Liz Truss aime se comparer à Margaret Thatcher, qui a également relevé des défis en 1979, mais ses nominations sont très différentes. Le nouveau ministre des Finances Kwasi Kwarteng, le ministre des Affaires étrangères James Cleverly et la ministre de l’Intérieur Suella Braverman ont beaucoup moins d’expérience politique que la première équipe de haut niveau de Thatcher à la fin des années 1970, composée de Geoffrey Howe, Lord Carrington et Willie Whitelaw. En effet, Liz Truss est désormais la seule personne au pouvoir qui a occupé des postes au sein des gouvernements britanniques pendant plus de six ans et à avoir servi dans le dernier gouvernement de David Cameron en 2016.
Néanmoins, le gouvernement présente une importante diversité au niveau de l’ethnie et du genre. C’est la première fois dans l’histoire du Royaume-Uni qu’aucun homme blanc n’occupe l’un des quatre grands bureaux de l’État (10 Downing Street, Trésor, ministère des Affaires étrangères ou ministère de l’Intérieur).
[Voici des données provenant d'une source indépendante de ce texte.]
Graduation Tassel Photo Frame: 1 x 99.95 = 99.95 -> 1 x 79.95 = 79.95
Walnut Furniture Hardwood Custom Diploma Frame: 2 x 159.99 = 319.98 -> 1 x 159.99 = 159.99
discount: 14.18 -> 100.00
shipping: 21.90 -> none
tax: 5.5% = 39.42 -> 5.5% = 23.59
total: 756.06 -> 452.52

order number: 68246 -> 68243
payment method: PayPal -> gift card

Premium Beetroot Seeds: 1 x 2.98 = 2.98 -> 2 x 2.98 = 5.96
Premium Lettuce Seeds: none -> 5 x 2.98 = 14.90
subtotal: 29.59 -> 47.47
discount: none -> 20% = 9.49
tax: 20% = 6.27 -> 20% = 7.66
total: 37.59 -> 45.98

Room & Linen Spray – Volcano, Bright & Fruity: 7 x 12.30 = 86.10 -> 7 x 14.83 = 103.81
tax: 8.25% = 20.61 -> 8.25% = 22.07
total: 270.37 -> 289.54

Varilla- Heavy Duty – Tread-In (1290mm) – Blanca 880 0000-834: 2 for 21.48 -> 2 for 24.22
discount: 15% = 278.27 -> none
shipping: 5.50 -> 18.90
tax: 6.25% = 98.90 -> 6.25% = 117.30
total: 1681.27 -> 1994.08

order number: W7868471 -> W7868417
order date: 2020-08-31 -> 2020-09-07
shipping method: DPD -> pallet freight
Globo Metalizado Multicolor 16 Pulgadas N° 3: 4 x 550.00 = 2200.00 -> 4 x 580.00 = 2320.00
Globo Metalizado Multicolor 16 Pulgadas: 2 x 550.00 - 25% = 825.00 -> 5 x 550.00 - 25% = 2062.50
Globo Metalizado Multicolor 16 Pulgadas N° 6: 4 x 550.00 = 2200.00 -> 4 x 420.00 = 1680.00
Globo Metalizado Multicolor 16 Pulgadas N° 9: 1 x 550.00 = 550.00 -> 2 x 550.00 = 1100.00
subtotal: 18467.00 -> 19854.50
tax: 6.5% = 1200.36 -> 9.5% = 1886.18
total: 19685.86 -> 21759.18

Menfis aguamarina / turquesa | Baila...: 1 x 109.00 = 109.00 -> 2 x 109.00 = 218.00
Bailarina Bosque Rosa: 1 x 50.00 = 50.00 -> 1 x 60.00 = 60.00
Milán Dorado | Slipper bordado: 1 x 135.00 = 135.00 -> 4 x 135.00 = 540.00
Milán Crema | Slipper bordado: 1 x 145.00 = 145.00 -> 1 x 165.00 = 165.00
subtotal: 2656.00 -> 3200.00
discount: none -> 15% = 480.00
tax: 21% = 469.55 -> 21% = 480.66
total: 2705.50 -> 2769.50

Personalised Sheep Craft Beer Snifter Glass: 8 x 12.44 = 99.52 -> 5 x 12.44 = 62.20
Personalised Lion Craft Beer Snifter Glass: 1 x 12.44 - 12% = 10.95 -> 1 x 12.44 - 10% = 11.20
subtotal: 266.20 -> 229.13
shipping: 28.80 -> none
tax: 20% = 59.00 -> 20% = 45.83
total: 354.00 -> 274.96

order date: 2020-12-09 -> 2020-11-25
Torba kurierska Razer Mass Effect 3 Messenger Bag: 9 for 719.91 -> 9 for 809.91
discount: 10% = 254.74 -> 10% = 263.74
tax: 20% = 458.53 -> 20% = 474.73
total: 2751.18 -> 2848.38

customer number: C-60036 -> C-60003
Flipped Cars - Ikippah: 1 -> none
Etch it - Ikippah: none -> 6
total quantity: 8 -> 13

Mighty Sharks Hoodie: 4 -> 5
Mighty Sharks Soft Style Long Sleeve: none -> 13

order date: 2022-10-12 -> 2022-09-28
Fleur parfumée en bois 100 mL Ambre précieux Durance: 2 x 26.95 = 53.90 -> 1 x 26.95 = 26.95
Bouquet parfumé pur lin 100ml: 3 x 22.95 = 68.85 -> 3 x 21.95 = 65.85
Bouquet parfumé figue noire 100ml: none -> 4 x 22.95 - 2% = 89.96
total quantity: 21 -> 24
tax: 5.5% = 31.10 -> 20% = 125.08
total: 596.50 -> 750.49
«Il est inexplicable que l’équipe dirigeante sélectionnée par Liz Truss ne soit pas plus pertinente pour relever les défis à venir.»- Andrew Hammond
De plus, le gouvernement compte au moins cinq autres candidats issus de la récente élection à la direction – Penny Mordaunt, Nadhim Zahawi, Suella Braverman, Kemi Badenoch et Tom Tugendhat. Liz Truss soutient donc qu’il s’agit d’un gouvernement qui unifiera le parti.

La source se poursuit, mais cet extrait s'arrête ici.